In October 1985, Castillo, a decorated Vietnam combat veteran with almost seven years of experience at the DEA, took a new post in the agency’s Guatemala City office.

He said his new boss, Robert J. Stia, soon told him about nearby Ilopango. “Don’t interfere in their operation,” he quoted Stia as saying.

Stia could not be reached for comment.

Castillo said a DEA colleague soon cabled him to “check out hangars four and five” at the airport. The CIA and North’s operation controlled those hangars, according to Castillo.

Castillo said he soon developed a network of informants. One routinely talked to pilots and often looked inside their planes. Another knew the Salvadoran military leaders who managed the airfield. A third socialized with many of the pilots.

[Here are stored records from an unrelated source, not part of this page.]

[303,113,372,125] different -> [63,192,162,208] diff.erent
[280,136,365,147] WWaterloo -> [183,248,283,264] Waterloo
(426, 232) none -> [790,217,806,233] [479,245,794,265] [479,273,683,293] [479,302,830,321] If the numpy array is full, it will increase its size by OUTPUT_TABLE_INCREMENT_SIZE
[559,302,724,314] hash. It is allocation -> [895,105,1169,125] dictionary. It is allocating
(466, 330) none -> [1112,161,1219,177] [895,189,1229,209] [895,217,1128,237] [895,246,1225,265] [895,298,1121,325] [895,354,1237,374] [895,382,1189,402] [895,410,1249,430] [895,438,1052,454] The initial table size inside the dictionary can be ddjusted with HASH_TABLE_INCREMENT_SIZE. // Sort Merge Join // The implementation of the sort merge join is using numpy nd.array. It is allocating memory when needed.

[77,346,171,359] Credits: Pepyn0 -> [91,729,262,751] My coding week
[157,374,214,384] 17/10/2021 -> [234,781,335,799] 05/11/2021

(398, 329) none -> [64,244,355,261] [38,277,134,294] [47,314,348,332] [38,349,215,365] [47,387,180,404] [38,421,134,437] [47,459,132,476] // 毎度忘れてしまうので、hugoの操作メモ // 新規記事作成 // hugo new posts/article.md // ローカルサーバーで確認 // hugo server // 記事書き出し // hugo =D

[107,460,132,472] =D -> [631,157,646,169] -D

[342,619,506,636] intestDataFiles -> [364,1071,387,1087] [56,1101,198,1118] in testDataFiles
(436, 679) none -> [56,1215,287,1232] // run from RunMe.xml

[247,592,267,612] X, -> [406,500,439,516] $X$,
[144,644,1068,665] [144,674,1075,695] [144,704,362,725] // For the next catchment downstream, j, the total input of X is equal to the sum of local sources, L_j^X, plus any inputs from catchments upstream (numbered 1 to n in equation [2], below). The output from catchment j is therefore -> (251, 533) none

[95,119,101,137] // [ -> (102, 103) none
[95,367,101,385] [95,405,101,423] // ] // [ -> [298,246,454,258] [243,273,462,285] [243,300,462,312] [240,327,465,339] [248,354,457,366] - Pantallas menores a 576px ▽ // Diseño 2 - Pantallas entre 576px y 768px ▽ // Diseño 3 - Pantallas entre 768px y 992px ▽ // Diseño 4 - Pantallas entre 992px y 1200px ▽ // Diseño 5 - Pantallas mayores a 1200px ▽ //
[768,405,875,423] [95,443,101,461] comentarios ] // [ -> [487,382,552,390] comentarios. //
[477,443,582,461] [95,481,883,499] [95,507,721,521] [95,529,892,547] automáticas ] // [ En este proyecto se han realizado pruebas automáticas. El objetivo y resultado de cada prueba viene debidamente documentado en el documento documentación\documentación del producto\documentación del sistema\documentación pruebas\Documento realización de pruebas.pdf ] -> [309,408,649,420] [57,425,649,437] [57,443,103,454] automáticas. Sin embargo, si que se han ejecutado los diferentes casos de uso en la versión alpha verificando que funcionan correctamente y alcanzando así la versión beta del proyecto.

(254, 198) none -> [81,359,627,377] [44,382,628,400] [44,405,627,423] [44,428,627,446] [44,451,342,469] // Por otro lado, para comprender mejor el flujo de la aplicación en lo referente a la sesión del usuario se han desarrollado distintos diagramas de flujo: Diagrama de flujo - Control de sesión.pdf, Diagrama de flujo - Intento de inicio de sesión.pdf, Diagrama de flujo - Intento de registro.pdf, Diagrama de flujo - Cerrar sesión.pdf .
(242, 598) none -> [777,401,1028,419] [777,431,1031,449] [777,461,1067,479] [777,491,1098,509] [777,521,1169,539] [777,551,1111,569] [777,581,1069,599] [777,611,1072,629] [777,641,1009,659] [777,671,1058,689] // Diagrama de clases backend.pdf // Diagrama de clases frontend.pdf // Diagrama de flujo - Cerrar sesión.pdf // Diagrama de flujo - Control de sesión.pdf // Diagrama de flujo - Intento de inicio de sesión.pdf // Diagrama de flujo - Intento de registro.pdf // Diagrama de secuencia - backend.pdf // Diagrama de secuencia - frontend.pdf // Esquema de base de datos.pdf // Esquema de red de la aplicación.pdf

One informant told The Dallas Morning News that he saw drug shipments passing through Ilopango about twice a month and passed details to Castillo.

He said some of the flights involved pilots in the Contra network. Others involved pilots who apparently just used Ilopango - which had both a civilian and a military side - as a landing base.

Castillo said he checked pilot names against his agency’s database of suspected traffickers and found more than a dozen matches. He said he couldn’t understand how they continued to use Ilopango because the CIA and National Security Council had access to the same DEA files.

The CIA has said it constantly screened its Contra operatives for drug connections, “and any person or entity found to be involved in such activity must be separated from the Resistance.”